La diffamation médiatique, cet outil de campagne à la mode

Emmanuel Macron by Ecole polytechnique(CC BY-SA 2.0)

Le tollé médiatique suscité par les récents propos d’Emmanuel Macron sur le mariage pour tous met en exergue une nouvelle façon de faire de la politique.

Par Philippe Vilmain.

La diffamation médiatique, cet instrument de campagne politique à la mode
Emmanuel Macron by Ecole polytechnique(CC BY-SA 2.0)

En cette année 2017 et à l’ère du numérique, nul ne peut ignorer la prépondérance qu’ont pris les réseaux sociaux, Facebook et Twitter en tête, dans le débat démocratique et l’influence des opinions citoyennes. Cela, certains candidats à la présidentielle à venir l’ont bien compris : Jean-Luc Mélenchon, suivi par Florian Philippot sur le front Youtube, mais aussi Emmanuel Macron par le partage régulier de vidéos, tous trois s’étant parés d’une présence importante sur Twitter.

La puissance de cet outil n’est plus à démontrer, particulièrement après l’élection de Donald Trump à la fonction suprême des États-Unis. Les internautes ont ainsi rapidement pris le pas, suivis par différents médias, partageant et commentant allègrement tous les faits et gestes de nos chers candidats dans le but de manipuler d’informer des millions de Français du déroulement de la campagne présidentielle.

Dans ce contexte, on peut constater ces derniers temps des polémiques de plus en plus récurrentes, la plus récente tenant aux propos d’Emmanuel Macron dans l’Obs. Non sans une certaine maladresse, il a affirmé au sujet des opposants au mariage pour tous que : « C’est ce qui s’est passé avec le mariage pour tous, où on a humilié cette France-là. Il ne faut jamais humilier, il faut parler, il faut « partager » des désaccords. »

Il n’en a pas fallu davantage pour que de nombreux journaux ou internautes, aux œillères politiques cachant tout sauf la première phrase, s’insurgent dans les heures qui suivent, affirment devant des millions de témoins curieux qu’Emmanuel Macron soutient avec ferveur la Manif Pour Tous. Or, il a toujours, depuis la proposition de loi de Christiane Taubira, exprimé son soutien à cette avancée sociale, et l’a réaffirmé par obligation aujourd’hui, à nouveau dans l’Obs, détaillant le fait qu’il ne faisait, par cette affirmation, que prôner la liberté d’expression et le dialogue social en opposition avec l’affrontement direct et le discrédit des opinions contraires.

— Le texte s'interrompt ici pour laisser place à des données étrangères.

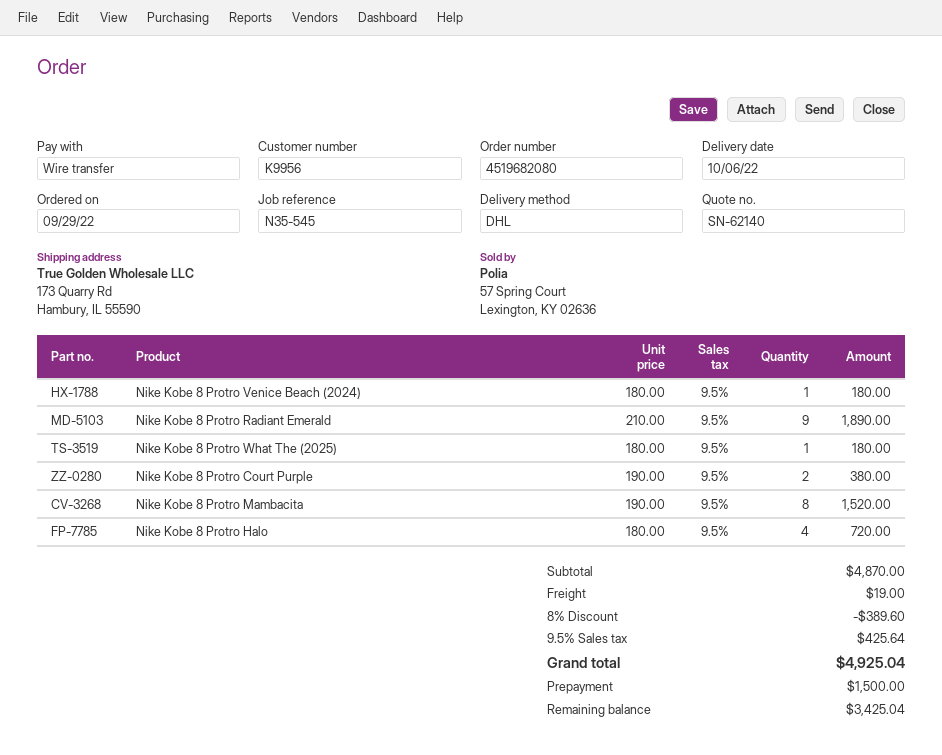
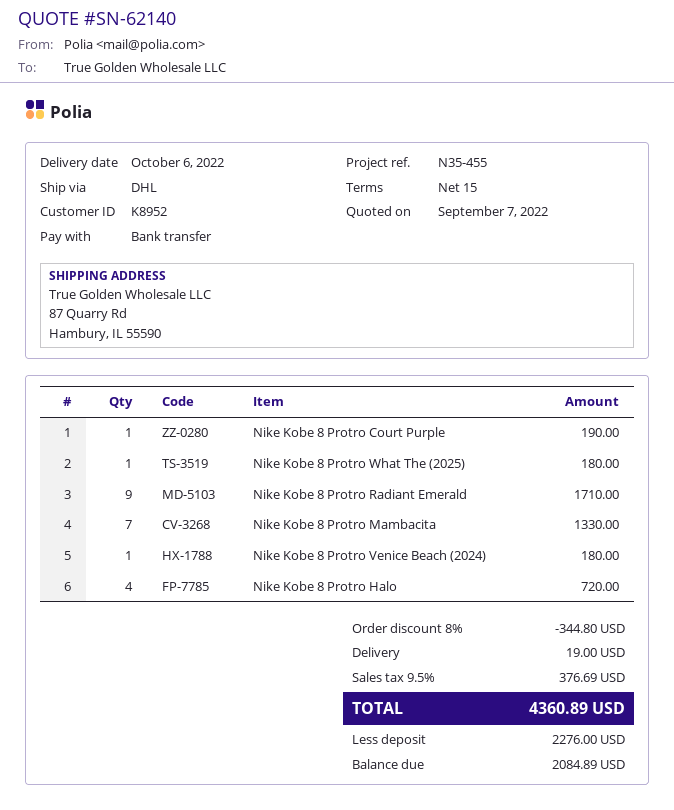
customer number: K9956 -> K8952
reference: N35-545 -> N35-455
ship to: 173 Quarry Rd, Hambury, IL 55590 -> 87 Quarry Rd, Hambury, IL 55590
Nike Kobe 8 Protro Radiant Emerald: 9 for 1890.00 -> 9 for 1710.00
Nike Kobe 8 Protro Court Purple: 2 for 380.00 -> 1 for 190.00
Nike Kobe 8 Protro Mambacita: 8 for 1520.00 -> 7 for 1330.00
discount: 8% = 389.60 -> 8% = 344.80
tax: 9.5% = 425.64 -> 9.5% = 376.69
total: 4925.04 -> 4360.89
deposit: 1500.00 -> 2276.00
balance: 3425.04 -> 2084.89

La diffamation, une limitation éthique aux libertés

Le constat qu’on peut rapidement faire suite à ces événements est malheureusement trop récurrent dans le contexte électoral à l’ère des réseaux sociaux et du numérique. Outil d’influence presque trop simple d’utilisation, la liberté d’expression sert aujourd’hui de prétexte au partage de citations partielles et interprétées à des fins militantes, pratiquant allègrement la diffamation démagogue sous le masque de l’information avérée. Si c’est l’exemple de Macron qui est ici mis en avant, ce n’est évidemment pas un cas unique, avec par exemple les récentes affirmations sur la proximité de Benoît Hamon avec les milieux djihadistes, la prétendue volonté de François Fillon d’interdire l’IVG, ou chaque intervention sur Twitter de Florian Philippot.

Ce contexte devient effrayant pour la qualité du débat démocratique. En 2017, beaucoup privilégient pour faire campagne le discrédit envers les menaces politiques, et ce par tous les moyens, à ce qui devrait constituer le cœur de ce débat : convaincre les électeurs du bien-fondé de sa vision et de son projet. A contrario, la France replonge aujourd’hui dans ce qui fut déterminant en 2002 et 2012 : le vote par défaut motivé par le « tout sauf lui ».

La supériorité de l’esprit critique

En conclusion, l’ère des réseaux sociaux est une période où la méfiance est de mise, et le croisement d’informations fondamental. Là où des polémiques imaginaires délocalisent l’attention du pays sur des sujets mineurs voire diffamatoires et démagogues, les Français doivent plus que jamais se concentrer sur le débat de fond et avant tout faire usage de leur esprit critique en se basant sur le texte intégral de citations souvent tronquées.

C’est ainsi que chacun se forgera une opinion qui est réellement la sienne, plutôt que de trop hâtivement relayer des informations non vérifiables et non vérifiées. C’est ainsi que chacun pourra choisir le bulletin de vote qui lui convient, par conviction et non par élimination.